Who is the new Google Cloud CEO Thomas Kurian?

Google Cloud CEO Diane Greene has made a shock resignation, with former Oracle executive Thomas Kurian stepping in later this month, so who is he and what does he bring to the vendor?

Thomas Kurian (Google Cloud)

Thomas Kurian (Google Cloud)

Diane Greene's tenure as the CEO of Alphabet's Google Cloud division is coming to a close this year as she announced her departure in a blog post last week.

Greene will continue in her role until January and will retain a seat on the Alphabet board.

The VMware cofounder wrote that she had originally told her friends and family that she only intended to perform the role for two years and now, after nearly three, is quitting to focus on mentoring and supporting female business leaders with engineering or science backgrounds, like herself.

She will be replaced later this month by Oracle veteran Thomas Kurian, who most recently was in charge of cloud product development for the database giant, as it looks to transition customers to the cloud and keep pace with the likes of AWS and Microsoft Azure.

"Thomas Kurian, a respected technologist and executive, will be joining Google Cloud on November 26th and transitioning into the Google Cloud leadership role in early 2019," she wrote.

"Sundar, Urs and I all interviewed Thomas, and I believe that he’ll do an amazing job helping to take Google Cloud to the next level."

Who is Thomas Kurian?

Thomas Kurian was born in India in the 1960s and moved to the US in 1986 to attend Princeton University with his twin brother George, who is now the CEO of Silicon Valley storage company NetApp.

He has a degree in electrical engineering and computer science, and an MBA from Stanford in business administration and management.

Kurian joined Oracle 22 years ago before working his way up the ranks to most recently hold the role of president.

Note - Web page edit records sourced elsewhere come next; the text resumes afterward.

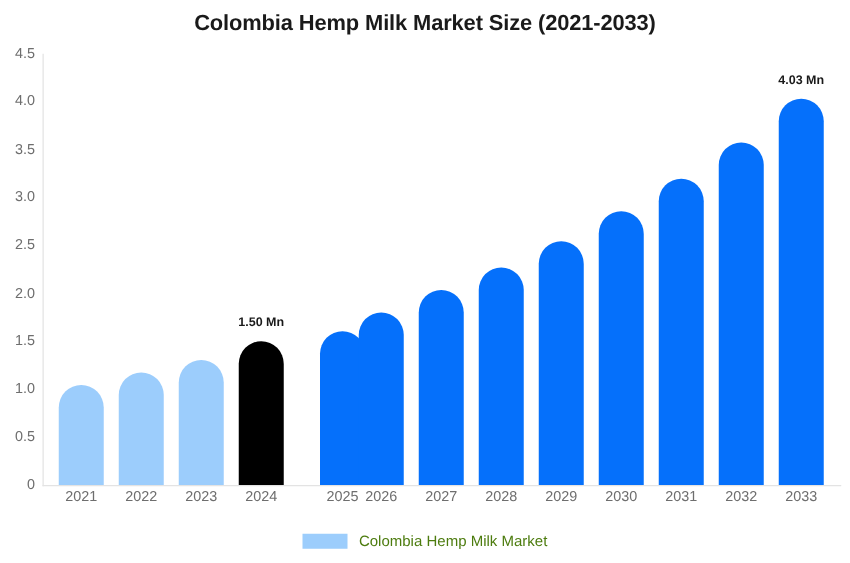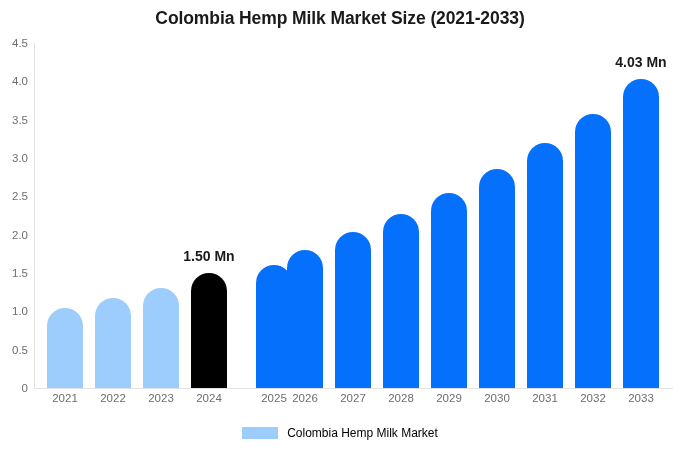--- a/index.html
+++ b/index.html
@@ -76,21 +76,21 @@
     position: absolute;
     bottom: 0;
     left: 0;
     width: 36px;
     border-radius: 18px 18px 0 0;
   }
   .bar-label {
     position: absolute;
     left: 50%;
     transform: translateX(-50%);
-    font-size: 14px;
+    font-size: 10px;
     font-weight: bold;
     color: #1a1a1a;
     white-space: nowrap;
   }
   .x-tick {
     position: absolute;
     top: 349px;
     left: 50%;
     transform: translateX(-50%);
     font-size: 11.5px;
@@ -109,21 +109,21 @@
     gap: 9px;
   }
   #legend-swatch {
     width: 36px;
     height: 12px;
     background: #9ccdfc;
     flex: none;
   }
   #legend-label {
     font-size: 12px;
-    color: #000000;
+    color: #4d7c0f;
   }
 </style>
 </head>
 <body>
 
 <div id="chart-root">
 
   <div id="chart-title">Colombia Hemp Milk Market Size (2021-2033)</div>
 
   <div id="y-axis-line"></div>

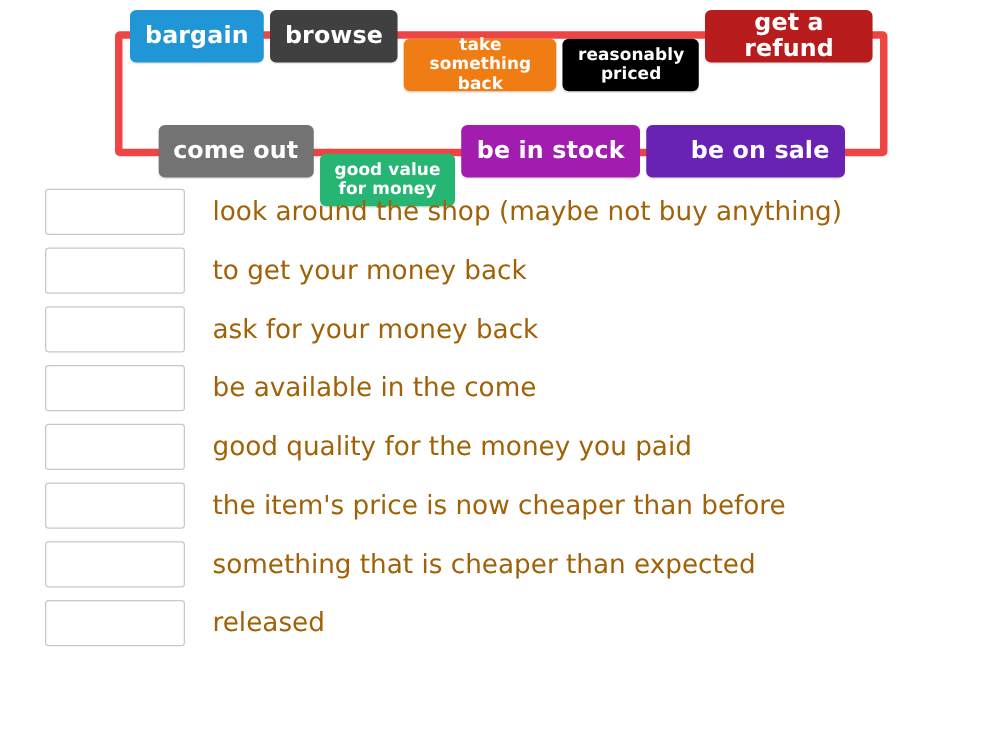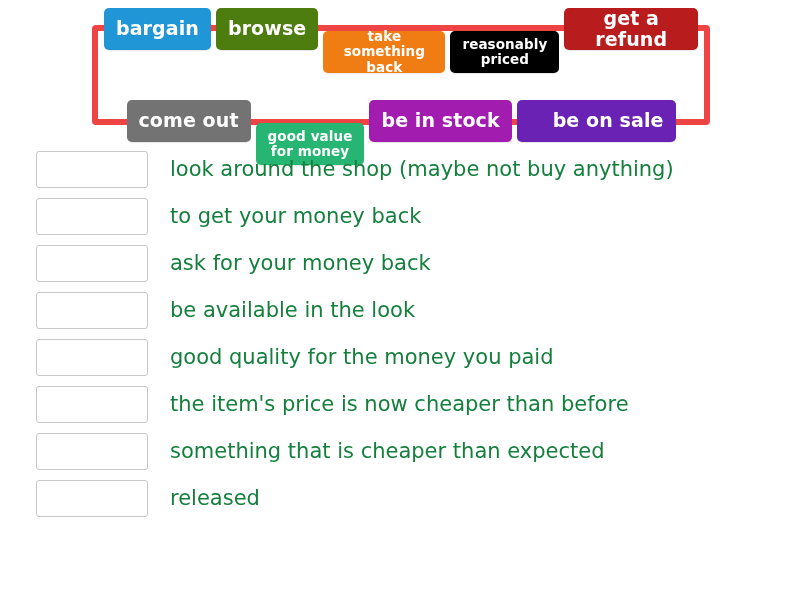--- a/index.html
+++ b/index.html
@@ -91,32 +91,32 @@
     height: 37px;
     border: 1px solid #c8c8c8;
     border-radius: 3px;
     background: #ffffff;
     flex: 0 0 auto;
   }
   .definition {
     margin-left: 22px;
     font-size: 21px;
     line-height: 1.1;
-    color: #15803d;
+    color: #a16207;
     white-space: nowrap;
     font-weight: normal;
   }
 </style>
 </head>
 <body>
 
 <div id="tile-bank">
     <div class="tile-row">
       <div class="tile one-line" style="background: rgb(33, 150, 214);">bargain</div>
-      <div class="tile one-line" style="background: #4d7c0f;">browse</div>
+      <div class="tile one-line" style="background: #404040;">browse</div>
       <div class="tile two-line" style="background: rgb(240, 124, 20);">take something
 back</div>
       <div class="tile two-line" style="background: #000000;">reasonably
 priced</div>
       <div class="tile one-line" style="background: #b91c1c;">get a refund</div>
     </div>
     <div class="tile-row">
       <div class="tile one-line" style="background: #737373;">come out</div>
       <div class="tile two-line" style="background: rgb(38, 181, 115);">good value
 for money</div>
@@ -133,21 +133,21 @@
     <div class="answer-row">
       <div class="drop-box"></div>
       <div class="definition">to get your money back</div>
     </div>
     <div class="answer-row">
       <div class="drop-box"></div>
       <div class="definition">ask for your money back</div>
     </div>
     <div class="answer-row">
       <div class="drop-box"></div>
-      <div class="definition">be available in the look</div>
+      <div class="definition">be available in the come</div>
     </div>
     <div class="answer-row">
       <div class="drop-box"></div>
       <div class="definition">good quality for the money you paid</div>
     </div>
     <div class="answer-row">
       <div class="drop-box"></div>
       <div class="definition">the item's price is now cheaper than before</div>
     </div>
     <div class="answer-row">

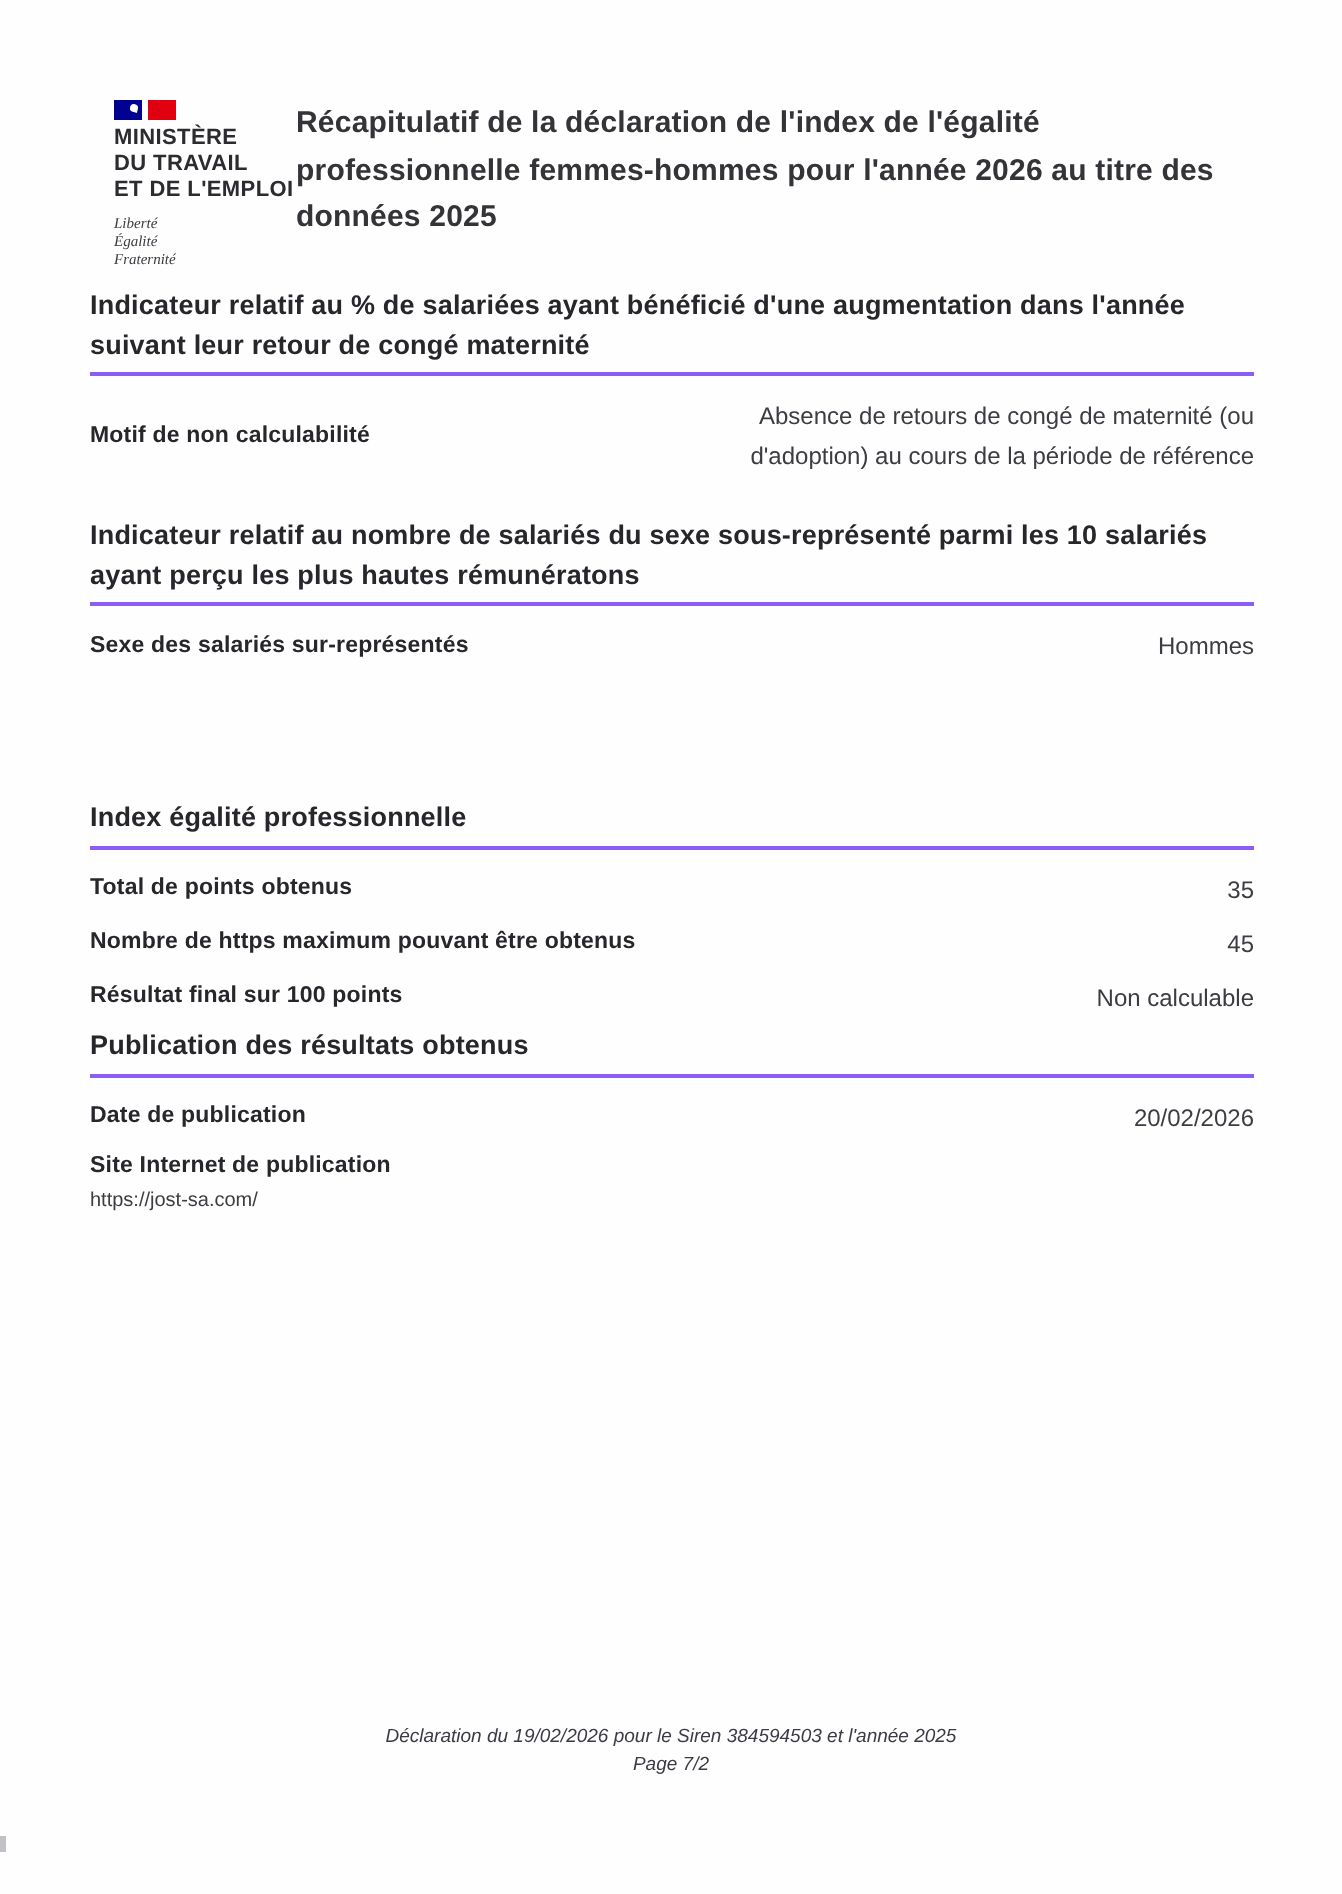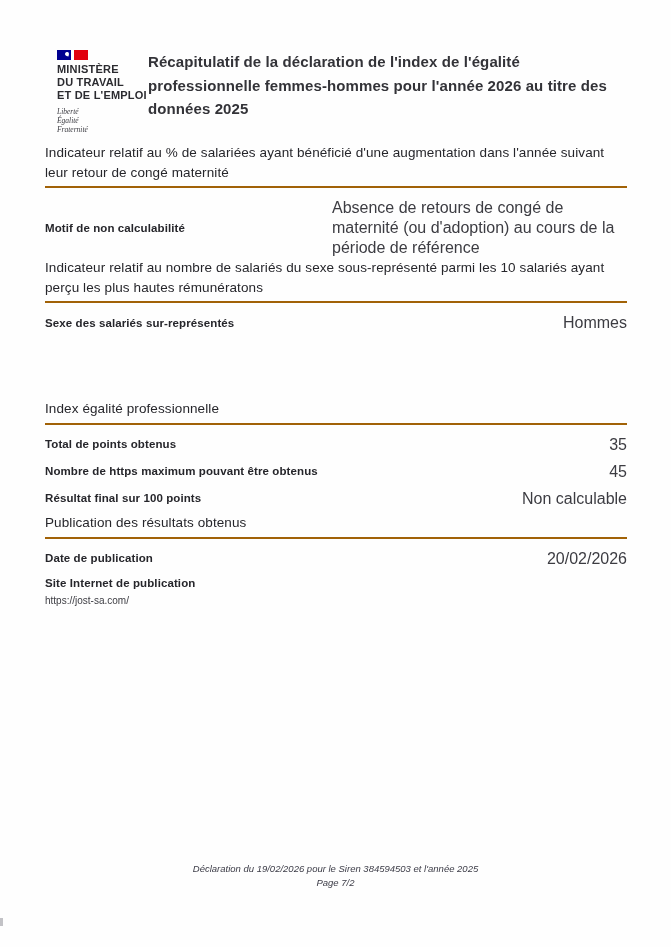--- a/index.html
+++ b/index.html
@@ -22,29 +22,29 @@
   .ministry-name{font-weight:bold;font-size:11px;line-height:13px;letter-spacing:.2px;color:#2b2b30;}
   .motto{margin-top:5px;font-family:"Liberation Serif","DejaVu Serif",serif;font-style:italic;font-size:7.5px;line-height:9px;color:#3a3a40;}
   .doc-title{
     flex:1;margin-left:0;
     font-weight:bold;font-size:15px;line-height:23.5px;color:#333338;
     letter-spacing:.1px;
   }
   
   .section{position:absolute;left:45px;width:582px;}
   .section-heading{
-    font-weight:normal;font-size:13.5px;line-height:19.5px;color:#26262b;
-    border-bottom:2px solid #a16207;
+    font-weight:bold;font-size:13.5px;line-height:19.5px;color:#26262b;
+    border-bottom:2px solid #8b5cf6;
     padding-bottom:4px;letter-spacing:.1px;
   }
   .rows{margin-top:10px;}
   .row{display:flex;justify-content:space-between;align-items:center;margin-bottom:7px;}
   .row.top{align-items:flex-start;}
   .row-label{font-weight:bold;font-size:11.5px;line-height:15px;color:#26262b;max-width:330px;letter-spacing:.1px;}
-  .row-value{font-size:16px;line-height:20px;color:#3c3c42;text-align:left;max-width:300px;}
+  .row-value{font-size:12px;line-height:20px;color:#3c3c42;text-align:right;max-width:300px;}
   .url{font-size:10px;line-height:15px;color:#3c3c42;margin-top:2px;}
   
   .footer{
     position:absolute;left:0;right:0;top:862px;text-align:center;
     font-style:italic;font-size:9.5px;line-height:14px;color:#3b3b46;
   }
   
   .scan-mark{position:absolute;left:0;top:918px;width:3px;height:8px;background:#9a9aa0;opacity:.6;}
 </style>
 </head>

He quit that role in September, with Bloomberg reporting that he had recently fallen out with Oracle founder Larry Ellison over "whether Oracle should make more of its software available to run on cloud computing from chief rivals Amazon.com and Microsoft as a way to diversify from its own struggling infrastructure."

Oracle changed the way it reports its cloud revenues in June, with many speculating that this meant the vendor was struggling to keep pace with its biggest cloud rivals.

Where it used to report two cloud revenue segments - software-as-a-service (SaaS) as one and then a combined figure for platform-as-a-service (PaaS) and infrastructure-as-a-service (IaaS) as another, smaller, figure - now it is reporting just one figure: cloud services and licence support.

What must he do?

Now at Google Cloud, Kurian will be responsible for clawing back market share from the cloud leaders AWS, Microsoft and IBM, something he wasn't able to do at Oracle.

This will boil down to his ability to position Google as a serious enterprise player and entice large companies to run on Google cloud infrastructure, a goal his enterprise experience and industry contacts should put him in a strong position to do.

"We're really excited to welcome Thomas whose product vision, customer focus, and deep expertise will be a huge asset to our growing Cloud business," Google CEO Sundar Pichai added in a statement.

Google Cloud still lags behind the cloud market leaders, but has been able to tell some big success stories under Greene's leadership, including a whole company migration by Spotify and a US$5 billion, five-year commitment from social media company Snapchat.

Ray Wang, founder and principal analyst at Constellation Research - who once worked alongside Kurian at Oracle - told Computerworld UK that the executive is a systematic leader and as such his first job will be to "sit down with a clean sheet of paper and look at the problem".

Wang believes that although Greene made good strides to make Google Cloud a more enterprise-friendly proposition in the public cloud "it wasn't enough," he said.

"Enterprise customers need a different level of care, and Google hasn't been able to deliver to date.

"So the resources available to Diane may not have always been allocated in the right place, but the resource is there and he has to sit down and see what partners and customer are saying."

In her blog post, Greene highlighted some of these personal achievements, including the establishment of "a training and professional services organisation and partnering organisations. We revamped customer engineering and added a team of experts in the Office of the CTO," she wrote.

Greene was also heavily focused on making Google's much-touted machine learning capabilities and engineering breakthroughs available to customers as a key differentiator, so it will be interesting to see if Kurian maintains this course or looks to go down a more traditional, top-down enterprise sales route by focusing on helping large customers transition to the cloud and easing their scalability, security, cost and existing vendor lock-in concerns.

This might take the form of a growth of the sales or go-to-market teams at Google Cloud, but essentially "enterprises need consistency and roadmaps to adjust as they go," Wang said, and Google Cloud needs to do better at delivering that if it wants to take a bigger chunk of the public cloud market over the crucial coming years.

"Google has the opportunity, but the window is closing, so there is 18 months to two years to right the ship," he said.

In Kurian, Google clearly thinks it has the right person to transition them in that direction.